With site as the main factor, an analysis of similarity (ANOSIM) test was used to compare communities across sites (n= 4), with individual plots as replicates within each site (n= 3). The Mantel-type test, RELATE, was used in conjunction with the Spearman rank correlation coefficient to determine if there were significant correlations between the biological data (TRFLP, OTU, and Phylogenetic distances) and the biogeochemical, plant community, climatic, and distance–time data sets. The RELATE test is similar to the Mantel test, in that it uses element-by-element correlations of similarity matrices.
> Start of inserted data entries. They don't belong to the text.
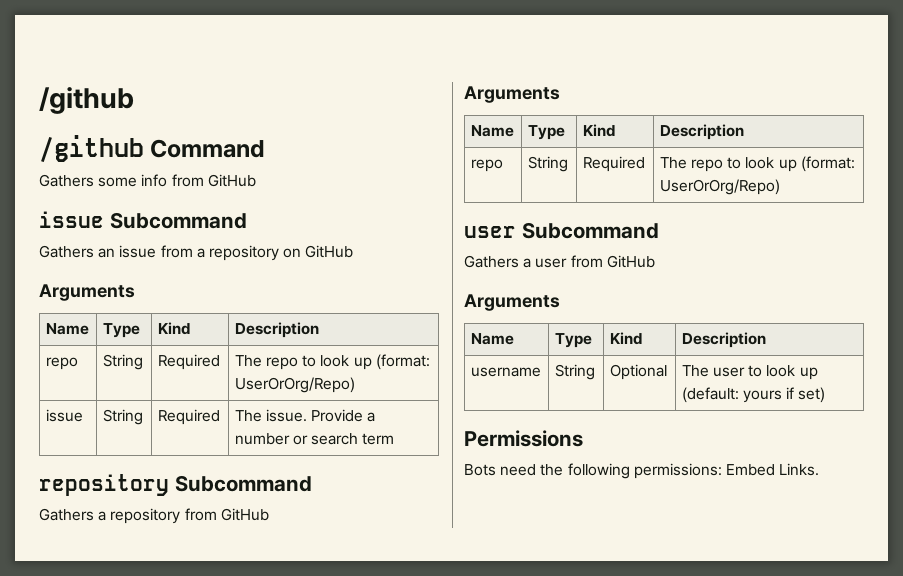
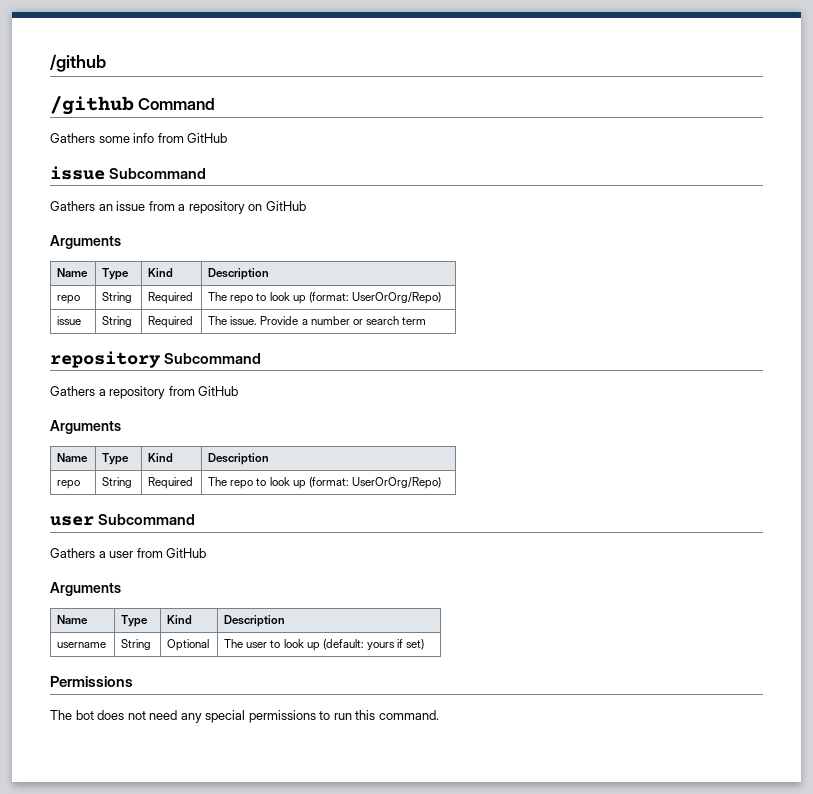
- Bots need the following permissions: Embed Links.
+ The bot does not need any special permissions to run this command.

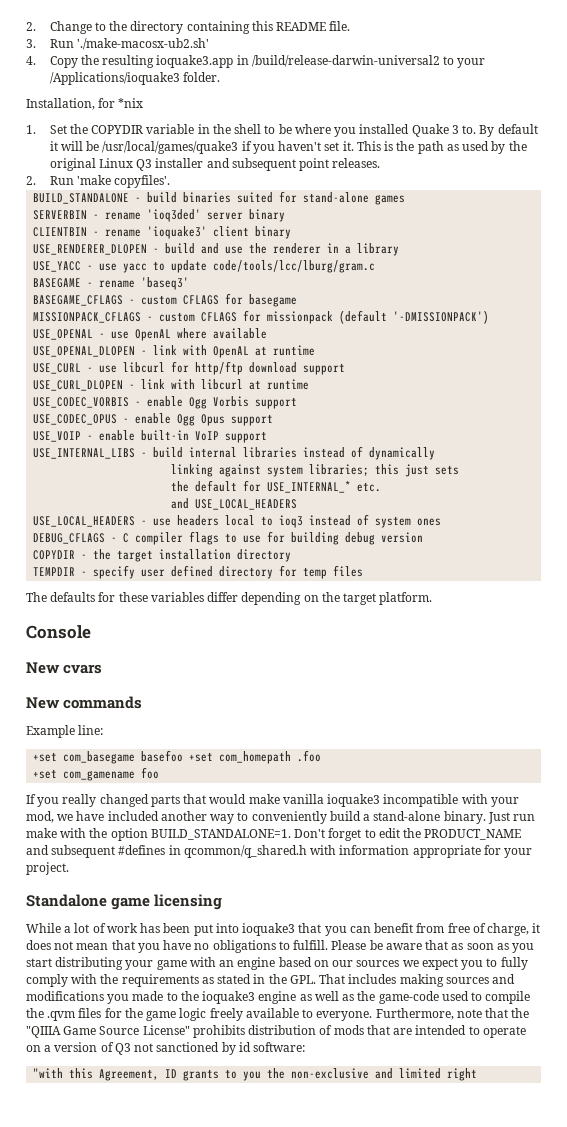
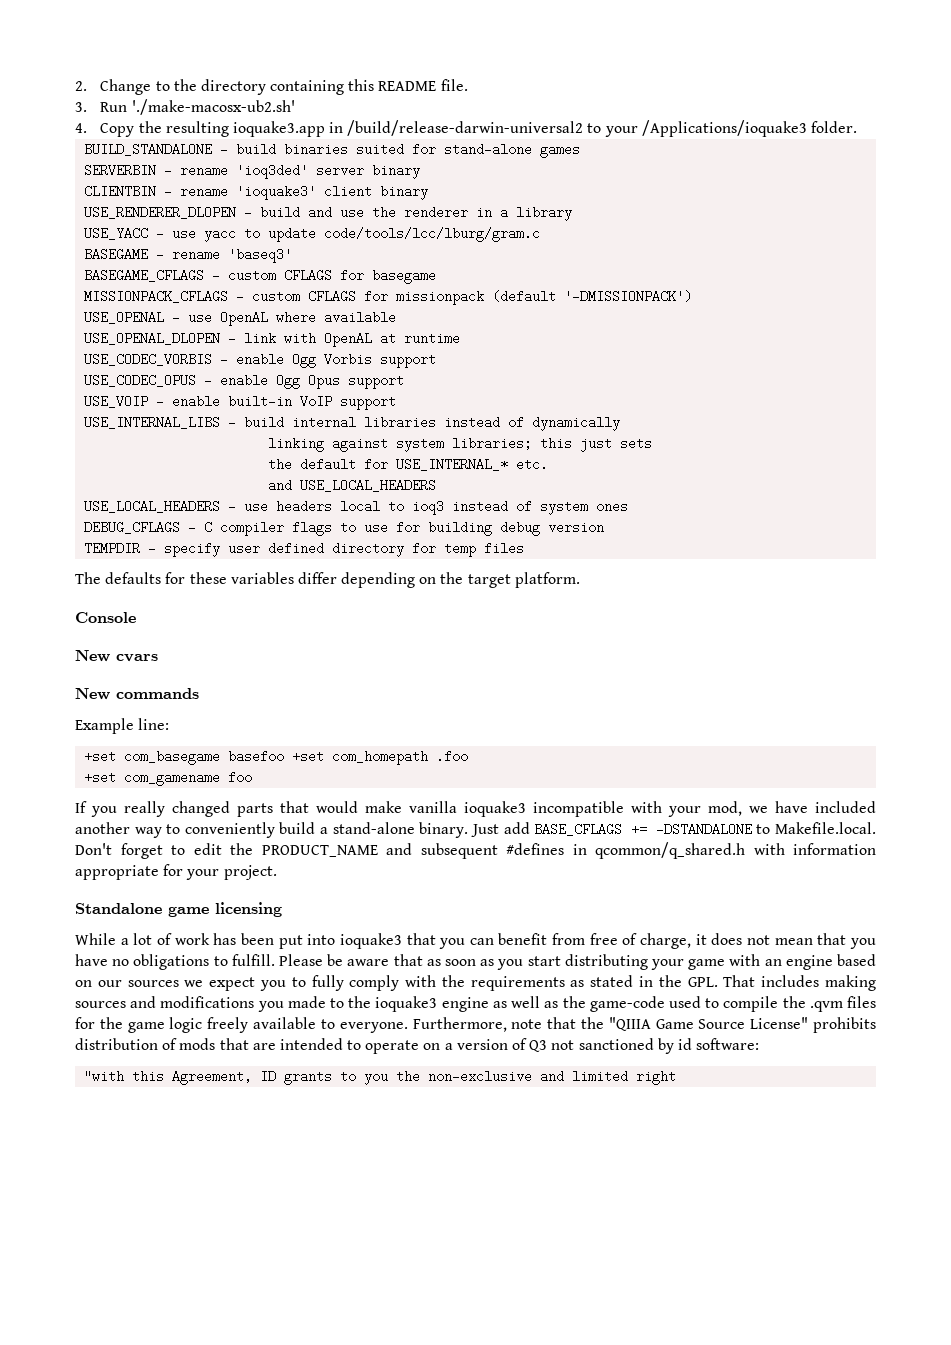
- Installation, for *nix
- 1. Set the COPYDIR variable in the shell to be where you installed Quake 3 to. By default it will be /usr/local/games/quake3 if you haven't set it. This is the path as used by the original Linux Q3 installer and subsequent point releases.
- 2. Run 'make copyfiles'.
- USE_CURL - use libcurl for http/ftp download support
- USE_CURL_DLOPEN - link with libcurl at runtime
- COPYDIR - the target installation directory
- Just run make with the option BUILD_STANDALONE=1. Don't forget to edit the PRODUCT_NAME and subsequent #defines in qcommon/q_shared.h with information appropriate for your project.
+ Just add BASE_CFLAGS += -DSTANDALONE to Makefile.local. Don't forget to edit the PRODUCT_NAME and subsequent #defines in qcommon/q_shared.h with information appropriate for your project.

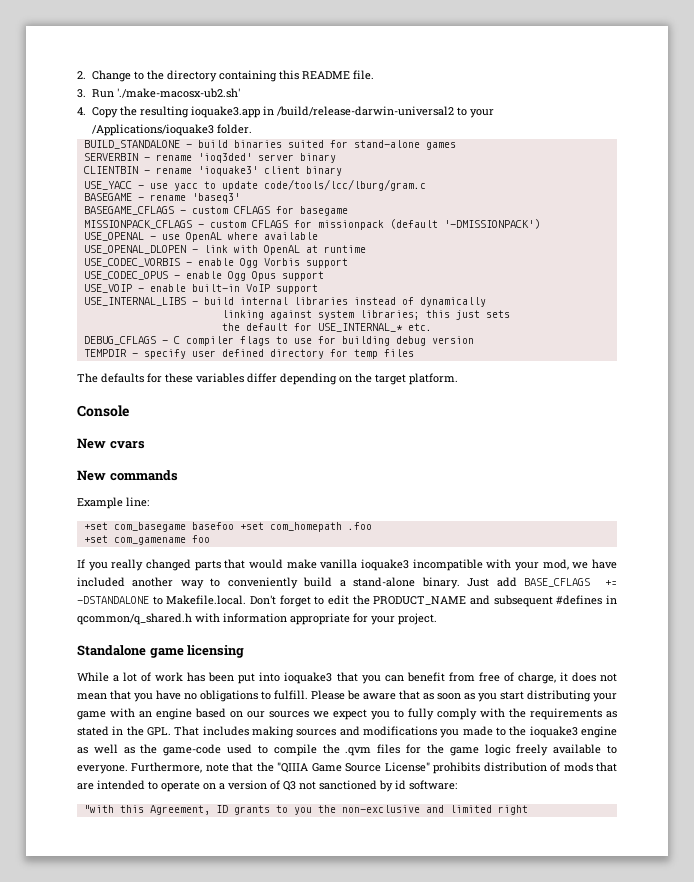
- USE_RENDERER_DLOPEN - build and use the renderer in a library
- and USE_LOCAL_HEADERS
- USE_LOCAL_HEADERS - use headers local to ioq3 instead of system ones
Though instead of Pearson correlations used by the Mantel test, RELATE uses Spearman's rank correlation coefficients, as is more appropriate for the interpretation of our data (Clark and Gorley 2006). Rank similarities between site averages were used in this analysis to correct for the different scaling of each correlation coefficient. The distance–decay relationship was explored with the 2006 TRFLP data by plotting the log transformed average Sørensen community similarity metric (gained from PRIMER), against the log transformed geographic distance between the plots.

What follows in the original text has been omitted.